In 5e Warlocks are sort of full casters, as through Mystic Arcana they gained access to the same spell levels as a full caster (and at the same time). The main difference was pact magic slots being short rest bound, which sadly meant that many warlock players were discouraged from casting spells unless they knew they could take plenty of short rests. In the latter case a warlock could be as powerful as any full caster, but in practice you couldn't rely on that, and many campaigns rarely take short rests at all.
But the proposed change in the UA is weird to me; it makes the warlock a half caster but without a fixed other half, as by default they're not half martials. Pact of the Blade lets you build in that direction, but it lacks invocations to really take it all the way, so you'll never become a true half caster/half martial, as you'll probably end up having to take at least some mystic arcanums to fill out your invocations. Really they need to bring back some of the abandoned invocations to give us more martial options; Life Drinker is… fine but not amazing, but what I'd really like to see is a return of Relentless Hex, tweaked to trigger when you cast/transfer hex (to eliminate the bonus action clash it used to have).
I'd also like to see some of the other hex invocations return; Maddening Hex for one, but I'd also really like to see one that allows hex to be transferred without a target being dead first, as you could combo that with Relentless Hex so I could finally build the telporting bladey boi that Relentless Hex always promised but never delivered.
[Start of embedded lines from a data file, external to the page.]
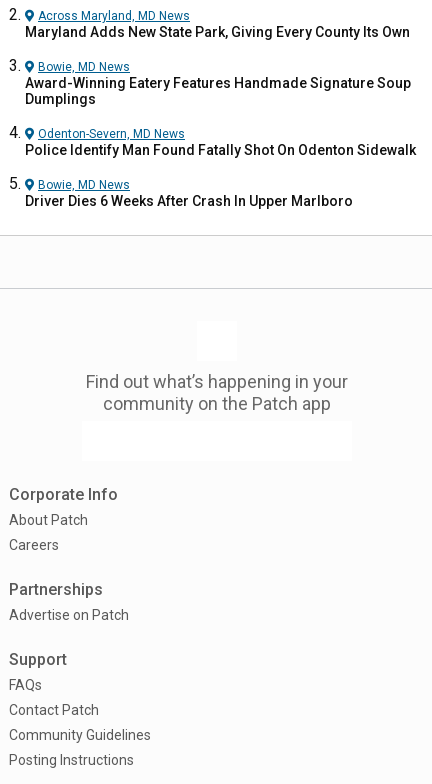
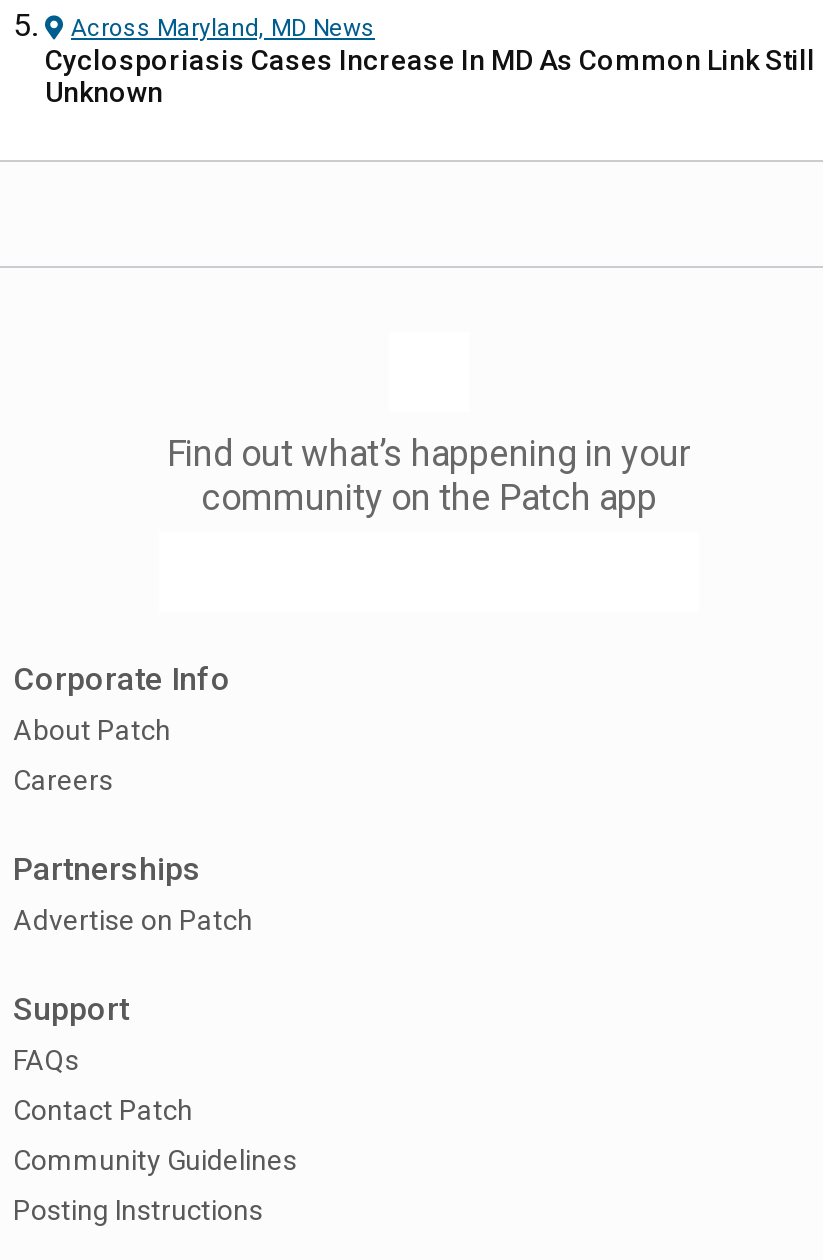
- Maryland Adds New State Park, Giving Every County Its Own
- Bowie, MD News
- Award-Winning Eatery Features Handmade Signature Soup
- Dumplings
- Odenton-Severn, MD News
- Police Identify Man Found Fatally Shot On Odenton Sidewalk
- Bowie, MD News
- Driver Dies 6 Weeks After Crash In Upper Marlboro
+ Cyclosporiasis Cases Increase In MD As Common Link Still
+ Unknown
To me hex is a much better candidate for a core feature to the warlock than eldritch blast, but it needs the invocations to build around it.
Speaking of which, I think one of the biggest challenges to warlock identity is eldritch blast; I don't like that WotC have made it a core feature of Warlocks because eldritch blast spam is something I've always disliked about the class. The reason people are lured into it is because so many invocations are explicitly for it, but instead of opening up the invocations for more variety, they've made eldritch blast a mandatory feature of the class, so they've effectively doubled down on one of the problems, rather than fixing it.
I'd much rather see eldritch blast become a weaker Arcane list cantrip anybody can take, but with invocations that let you build it back up to previous levels if cantrip spam is what you want, or do the same for other cantrips if you'd prefer to be a cold damage spammer, fire damage spammer etc. Things like Repelling Blast could work just as effectively on another cantrip for example, Agonizing Blast might need a rethink (maybe once per turn rather than per hit, but with scaled damage as you level)?
I've always viewed warlocks as an edgy toolkit; it should let you build a whole bunch of different things, and in 5e there are a number of appealing options, but they've never been well balanced, and pretty much everything wants eldritch and agonizing blast because what else are you going to take?
I'd also prefer a different form of spell slot scaling for Warlocks, so they don't end up stealing the Arcane half-caster spot from Artificer (which really needs to be made a core class rather than be an afterthought yet again).
The tricky thing with a Warlock's identity is that their core feature is almost not to have one, or more specifically, to let the player choose what that identity is. In 5e there is nothing really that's core to being a warlock other than [...]
Something I see a lot of ... is conflating role with identity. Warlocks have a TON of identity compared to Fighters and Wizards, and you touched on it right after the cutoff I made:
Their Pact (and Patron). Their Patron and Pact define who they compared to everyone else with a lot of seed for more identity. That's their identity. It's a lot of strong identity. When you meet a Warlock, you know they have (or had) a Patron, and that that Patron had a huge impact on who they are. Further, when you find out someone has/had a Patron, you know they're a Warlock. You might not know their role, but you know a key thing about their identity.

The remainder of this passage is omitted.